Mubadalah.id – Jika merujuk al-Qur’an tentang berbuat kebaikan, maka al-Qur’an menegaskan secara eksplisit bahwa perempuan dan laki-laki dipanggil dan diajak untuk menjadi subjek yang sama dalam semua kebaikan Islam.
Barangkali, hanya al-Qur’an yang secara tegas menyebutkan perempuan sebagai subjek berbarengan dengan penyebutan laki-laki. Kitab-kitab lain mungkin hanya menggunakan kata dan kalimat yang umum dan netral.
Al-Qur’an, lima belas abad yang lalu, sudah melakukan sesuatu yang sekarang sebagai penegasan terpilah dan afirmasi. Bahkan, di dalam teks-teks hadits, juga tidak ditemukan penegasan eksplisit seperti ini.
Karena al-Qur’an menjadi rujukan utama, maka seharusnya keenam ayat tersebut harus menjadi dasar pijakan untuk memahami ayat-ayat dan hadits-hadits mengenai relasi laki-laki dan perempuan.
Yaitu, dasar kesederajatan di mata ajaran-ajaran Allah Swt dalam al-Qur’an dan di mata petuah-petuah Nabi Muhammad Saw dalam hadits.
Dari ayat-ayat al-Qur’an yang Allah Swt turunkan dan teks-teks hadits yang Nabi Muhammad Saw sabdakan dengan tegas dan terang benderang, Islam datang kepada perempuan, sebagaimana datang kepada laki-laki.

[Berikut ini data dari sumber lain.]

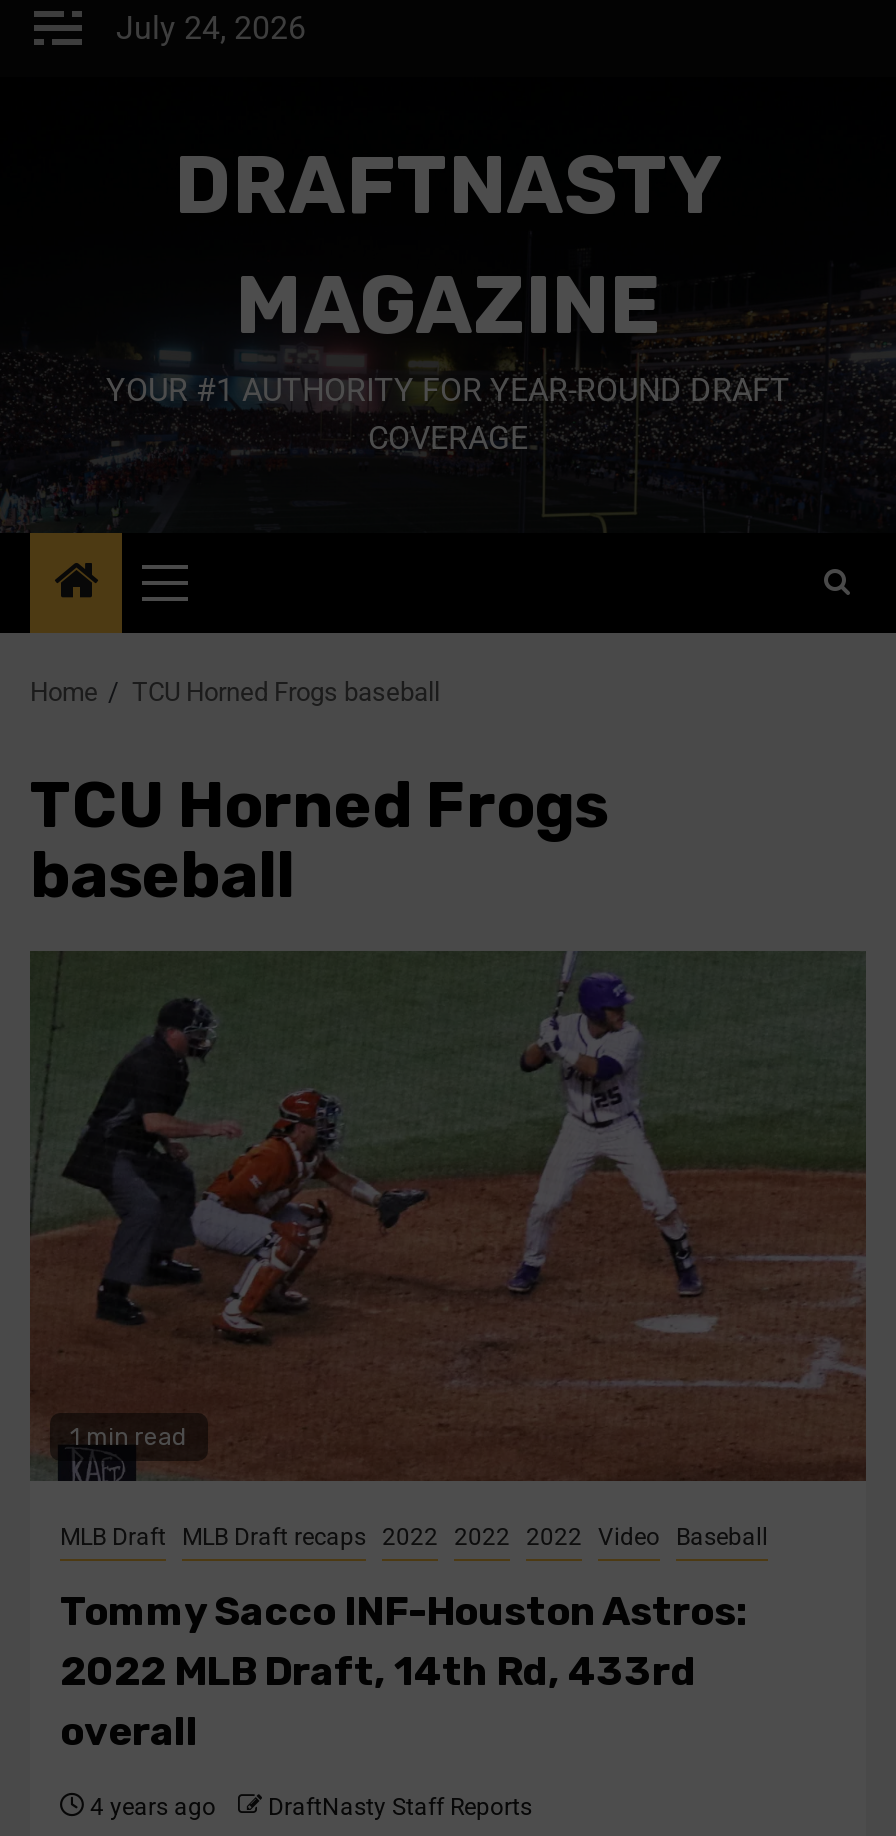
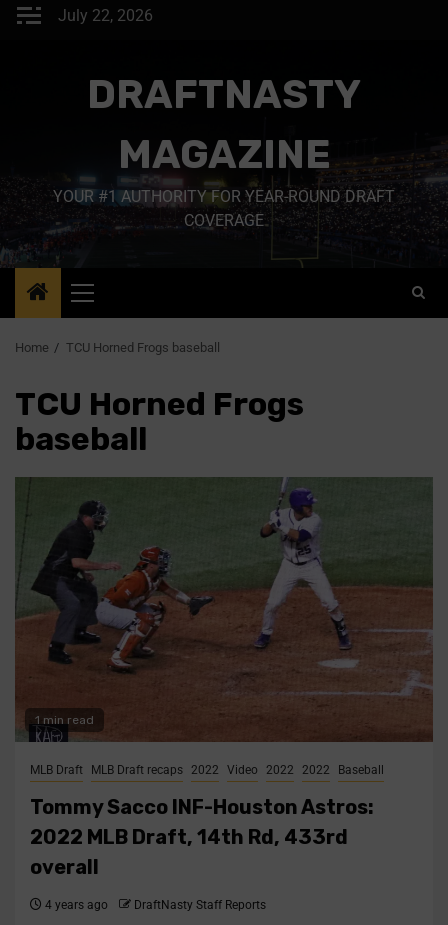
- July 24, 2026
+ July 22, 2026

- MLB Draft MLB Draft recaps 2022 2022 2022 Video Baseball
+ MLB Draft MLB Draft recaps 2022 Video 2022 2022 Baseball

Islam meminta masing-masing laki-laki dan perempuan menjadi pribadi yang baik (shalih dan shalihah), mengajak mereka bersama-sama membina rumah tangga yang bahagia (sakinah, mawaddah, dan rahmah).
Serta mendorong mereka bersama-sama membangun masyarakat yang lebih baik (khairu ummah) dan mendirikan hegara yang sentosa (baldah thayyibah), yang berdasarkan pada kemitraan dan kesalingan (awliya ba’dhuhum ‘ala ba’dhin).
Lalu komitmen menghadirkan kebaikan (amar ma’ruf) dan menolak keburukan (nahi mumkar).
Semua ajaran keimanan dan amal shalih dalam Islam adalah datang untuk laki-laki dan perempuan. Bukan untuk salah satu semata, dan meninggalkan yang lain.
Bukan juga untuk memuliakan yang satu, dan menistakan yang lain. Prinsipnya, siapa yang beriman, ia yang dapat kemuliaan. Siapa yang beramal shalih, maka ia yang akan dapat ganjaran pahala dan balasan surga.*
*Sumber: tulisan Faqihuddin Abdul Kodir dalam buku Qiraah Mubadalah.